Amino Acid Signaling for TOR in Eukaryotes: Sensors, Transducers, and a Sustainable Agricultural fuTORe

Abstract

Eukaryotic cells monitor and regulate metabolism through the atypical protein kinase target of rapamycin (TOR) regulatory hub. TOR is activated by amino acids in animals and fungi through molecular signaling pathways that have been extensively defined in the past ten years. Very recently, several studies revealed that TOR is also acutely responsive to amino acid metabolism in plants, but the mechanisms of amino acid sensing are not yet established. In this review, we summarize these discoveries, emphasizing the diversity of amino acid sensors in human cells and highlighting pathways that are indirectly sensitive to amino acids, i.e., how TOR monitors changes in amino acid availability without a bona fide amino acid sensor. We then discuss the relevance of these model discoveries to plant biology. As plants can synthesize all proteinogenic amino acids from inorganic precursors, we focus on the possibility that TOR senses both organic metabolites and inorganic nutrients. We conclude that an evolutionary perspective on nutrient sensing by TOR benefits both agricultural and biomedical science, contributing to ongoing efforts to generate crops for a sustainable agricultural future.
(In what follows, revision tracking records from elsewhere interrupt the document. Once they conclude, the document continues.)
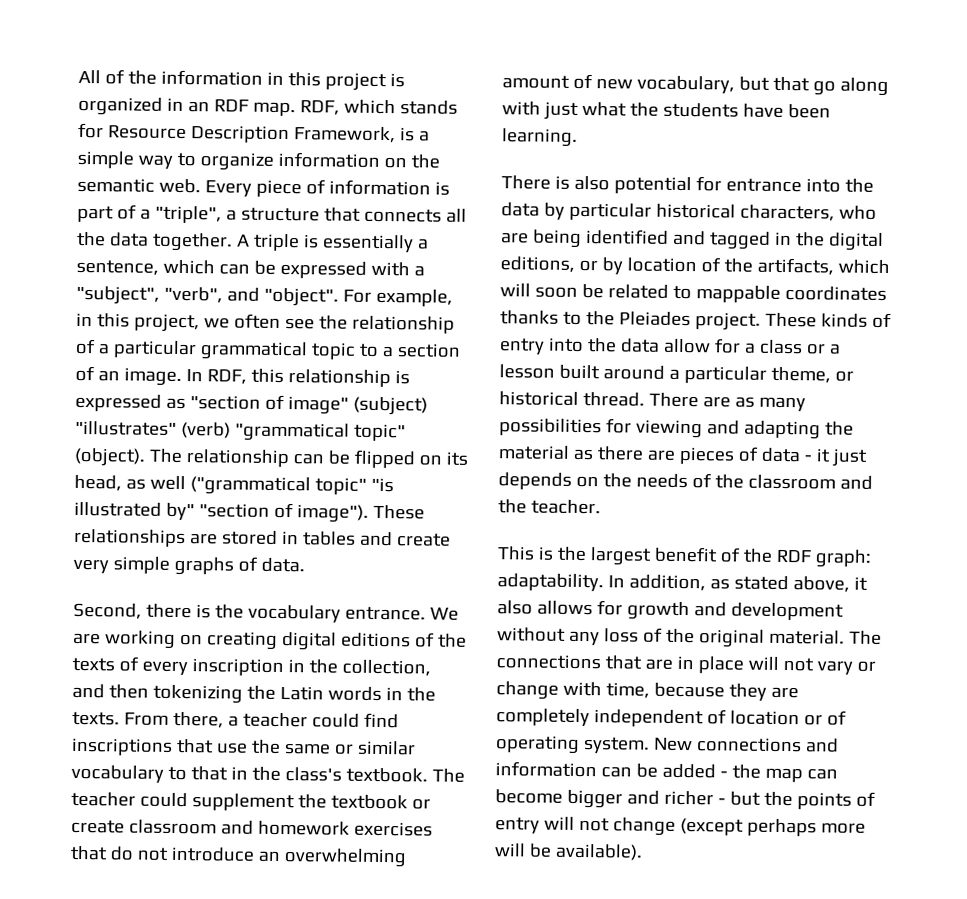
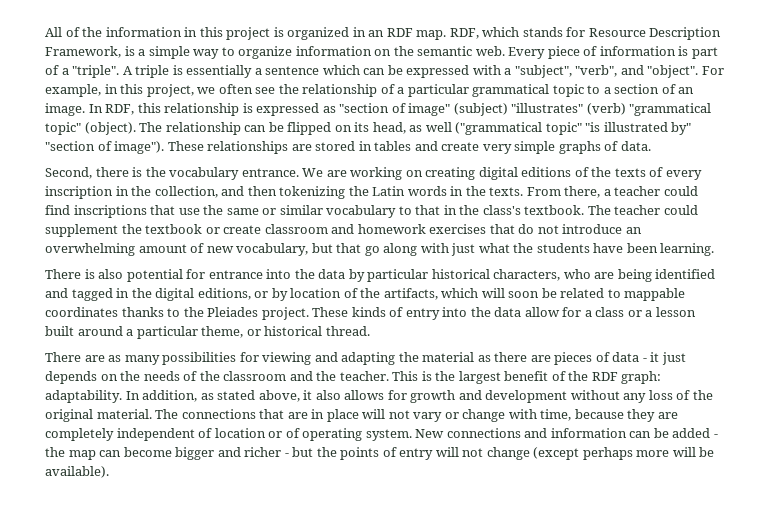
[154,205,467,224] [77,231,233,252] "triple", a structure that connects all the data together. -> [72,65,120,78] "triple".
[76,259,159,276] sentence, -> [265,66,320,75] sentence
(645, 399) none -> (370, 331) //
(601, 507) // -> (389, 376) none

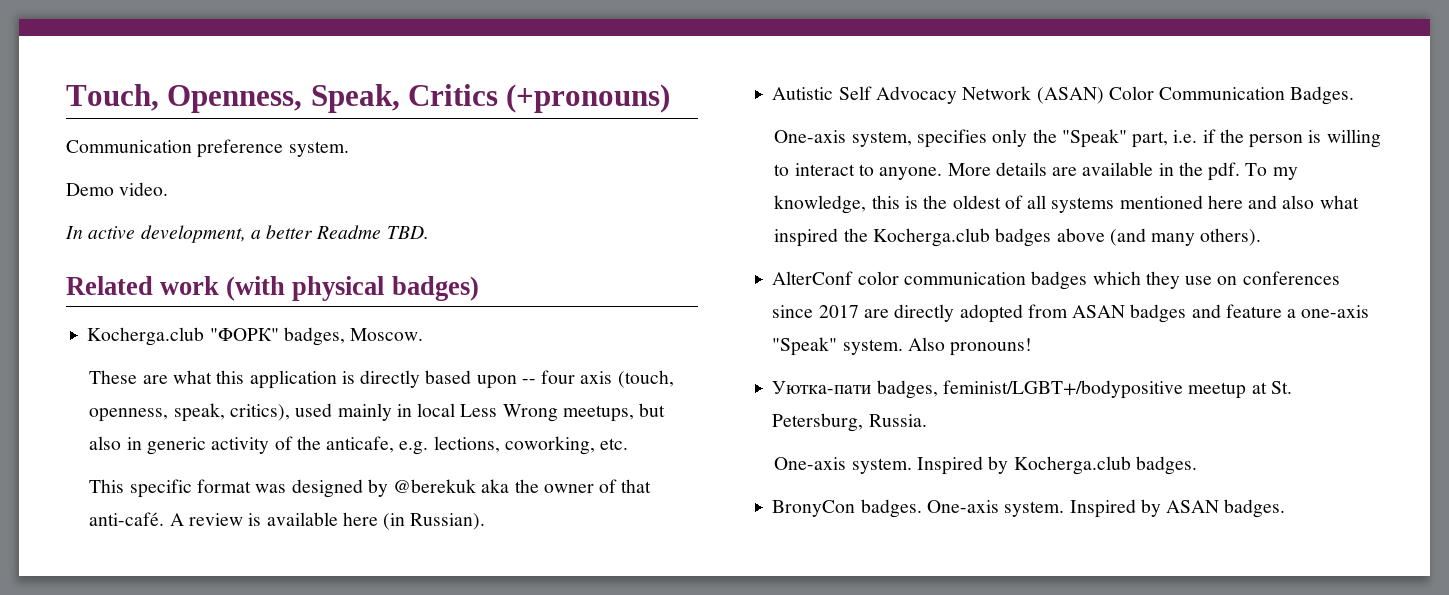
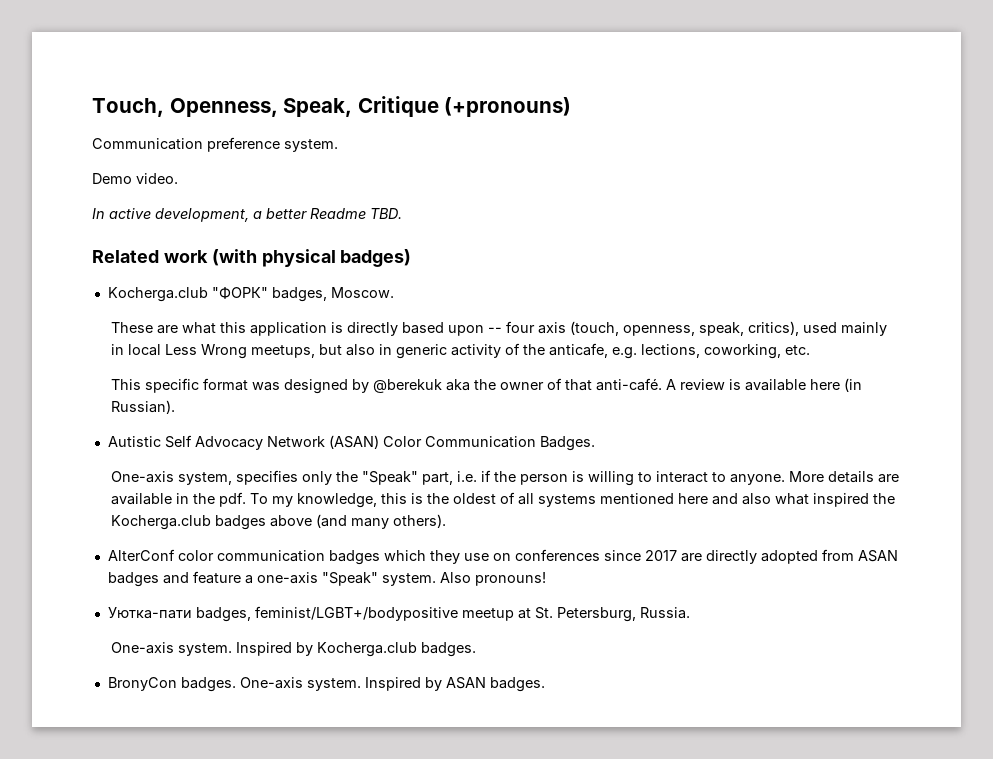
[408,84,499,106] Critics -> [357,96,439,117] Critique

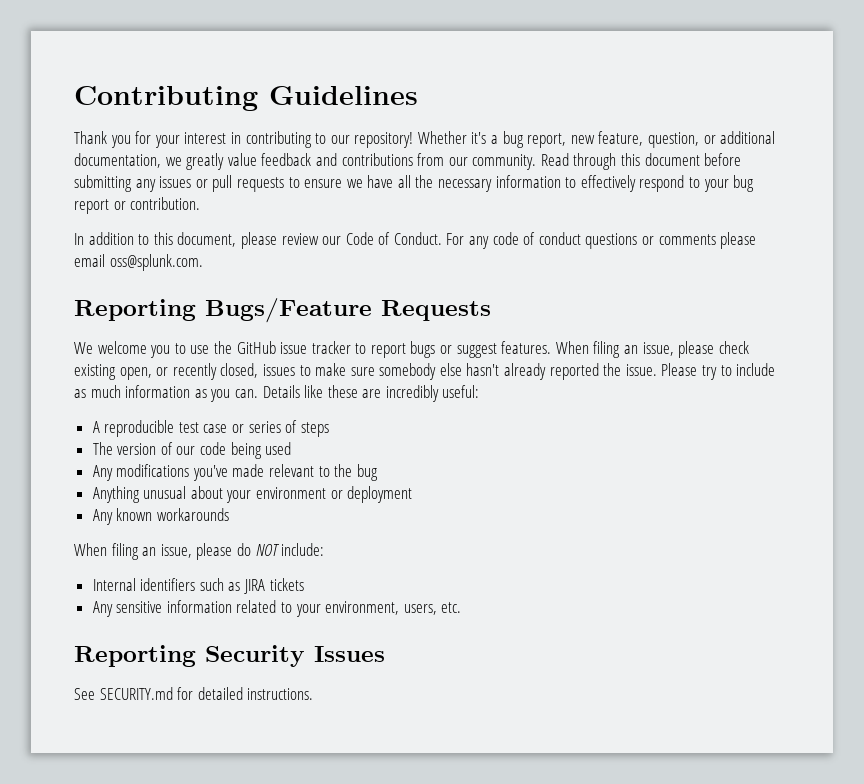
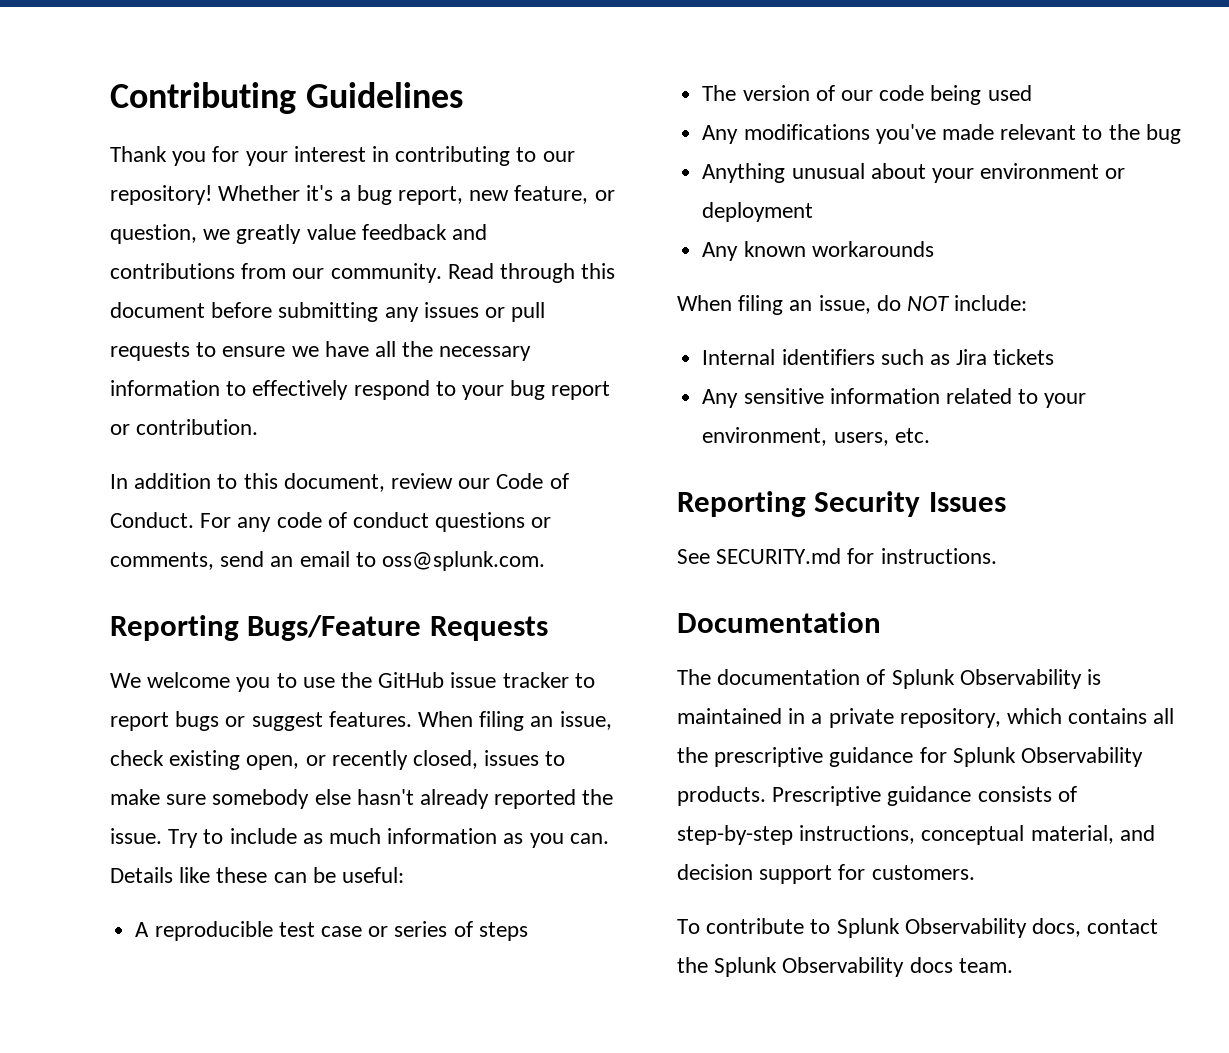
[648,131,776,148] [74,153,161,168] question, or additional documentation, -> [594,190,615,201] [110,224,197,244] or question,
[240,232,277,249] please -> (385, 482) none
[658,232,757,249] [74,254,105,267] comments please email -> [110,551,376,570] comments, send an email to
[678,341,715,358] please -> (612, 720) none
[661,363,718,380] Please try -> [168,829,199,848] Try
[362,385,439,402] are incredibly -> [273,867,336,883] can be
[196,543,233,560] please -> (871, 304) none
[244,579,266,594] JIRA -> [956,349,988,365] Jira
[197,687,243,700] detailed -> (875, 556) none
(314, 694) none -> [677,612,881,633] [677,669,1102,689] [677,708,1175,728] [677,747,1144,767] [677,786,1077,806] [677,825,1155,845] [677,864,975,884] [677,918,1159,938] [677,957,1013,977] // Documentation // The documentation of Splunk Observability is maintained in a private repository, which contains all the prescriptive guidance for Splunk Observability products. Prescriptive guidance consists of step-by-step instructions, conceptual material, and decision support for customers. // To contribute to Splunk Observability docs, contact the Splunk Observability docs team.

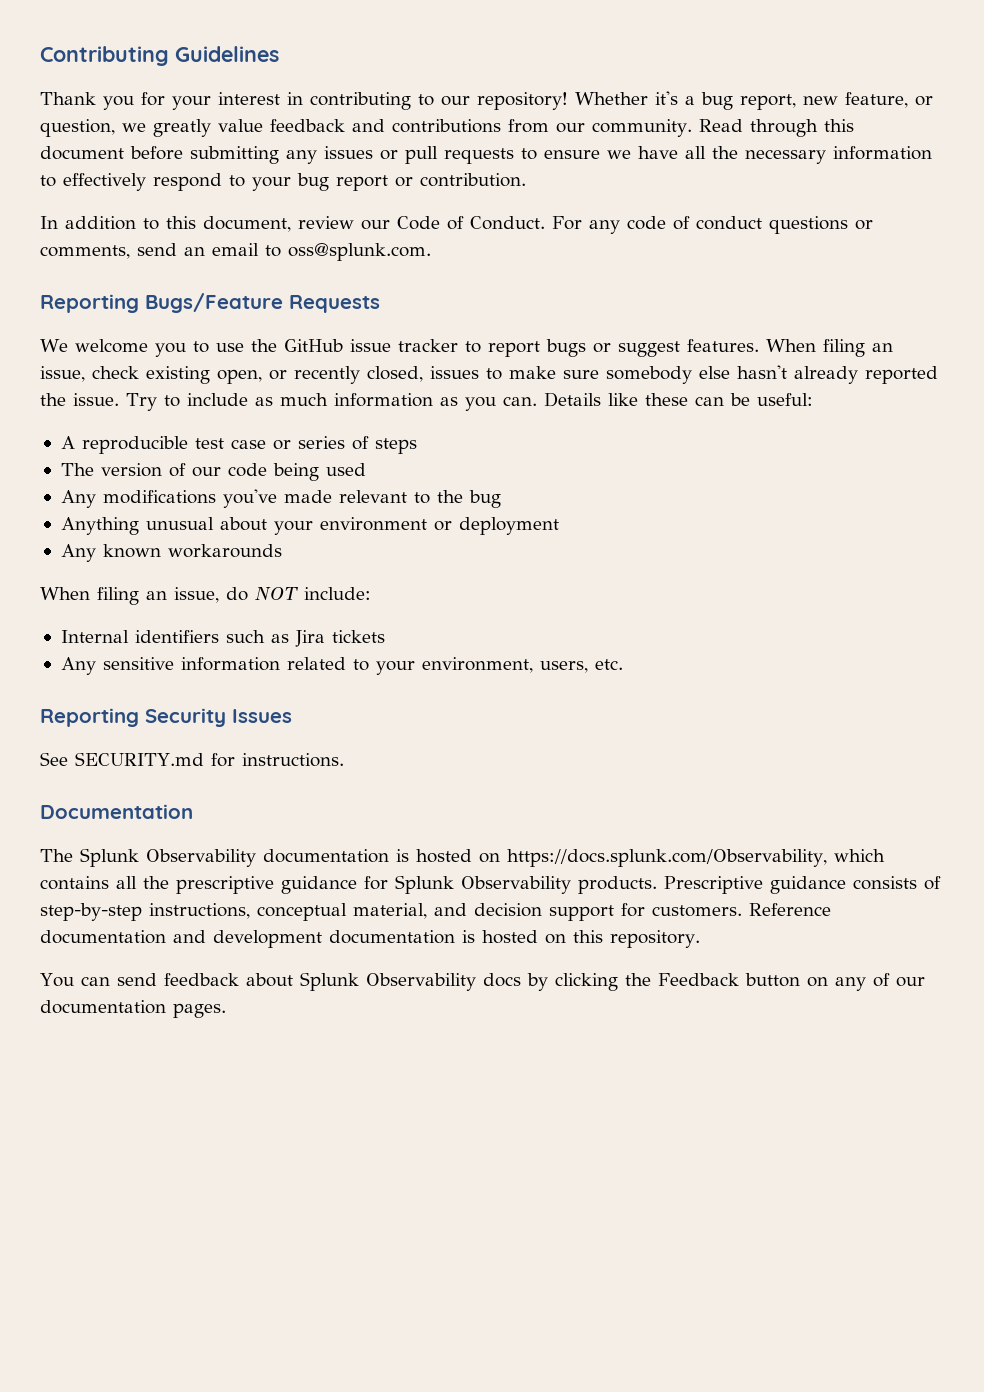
[717,669,1102,689] [677,708,1001,728] documentation of Splunk Observability is maintained in a private repository, -> [80,848,827,867] Splunk Observability documentation is hosted on https://docs.splunk.com/Observability,
[677,918,1159,938] [677,957,1013,977] // To contribute to Splunk Observability docs, contact the Splunk Observability docs team. -> [749,903,831,916] [40,930,700,948] [40,972,925,991] [40,1000,226,1018] Reference documentation and development documentation is hosted on this repository. // You can send feedback about Splunk Observability docs by clicking the Feedback button on any of our documentation pages.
Keywords: Arabidopsis thaliana; Castor1; GATOR; GCN2; Ragulator; Sestrin2; amino acid signaling; mTOR; metabolism; target of rapamycin.

Figure 1

Sensors and transducers in metabolic signaling. (A) Metabolic signaling is triggered by a metabolite sensor protein that directly binds to a metabolite. The sensor then engages transducers in a signaling pathway that eventually activate responses through an effector protein. (B) In mammalian models, amino acids are sensed directly by diverse sensor proteins that activate the mechanistic target of rapamycin (mTOR), a central regulatory hub that transduces diverse upstream signals to coordinate metabolism. mTOR then phosphorylates additional transducers and effectors, such as LARP1 and S6K, to promote protein synthesis and repress autophagy.

Figure 2

Amino acid signaling in eukaryotes. In mammals, amino acids (red) are monitored by multiple sensors (orange) that engage transducers (blue) at multiple steps in the GATOR2–GATOR1–Ragulator–Rag GTPase signaling cascade to coordinate TOR (teal) activity at the surface of the lysosome. Very few of these signaling components are conserved in plants (gray indicates not conserved in plants). Sar1b and LARS, which have essential roles in membrane trafficking and tRNA synthesis, respectively, were exapted as amino acid sensors in the animal lineage and may not act as amino acid sensors in plants.

Figure 3

TOR monitors nitrogenous nutrient availability in plants. Plants can synthesize all 20 proteinogenic amino acids from inorganic precursors (nitrate or ammonium, carbon dioxide, and sulfate). N. benthamiana were grown on calcined clay and supplied with standard nutrients except for nitrogen, which was supplied as potassium nitrate at the indicated concentrations. Nitrate strongly stimulated plant growth and activated TOR, as measured by Western blots using phosphospecific antibodies against the canonical TOR substrate, S6K-pT449 (methods as in [13]).

Figure 4

TOR responds to nitrogen and amino acid metabolism in plants to coordinate growth and development [30], protein synthesis [6], and cytoskeletal function [27,28].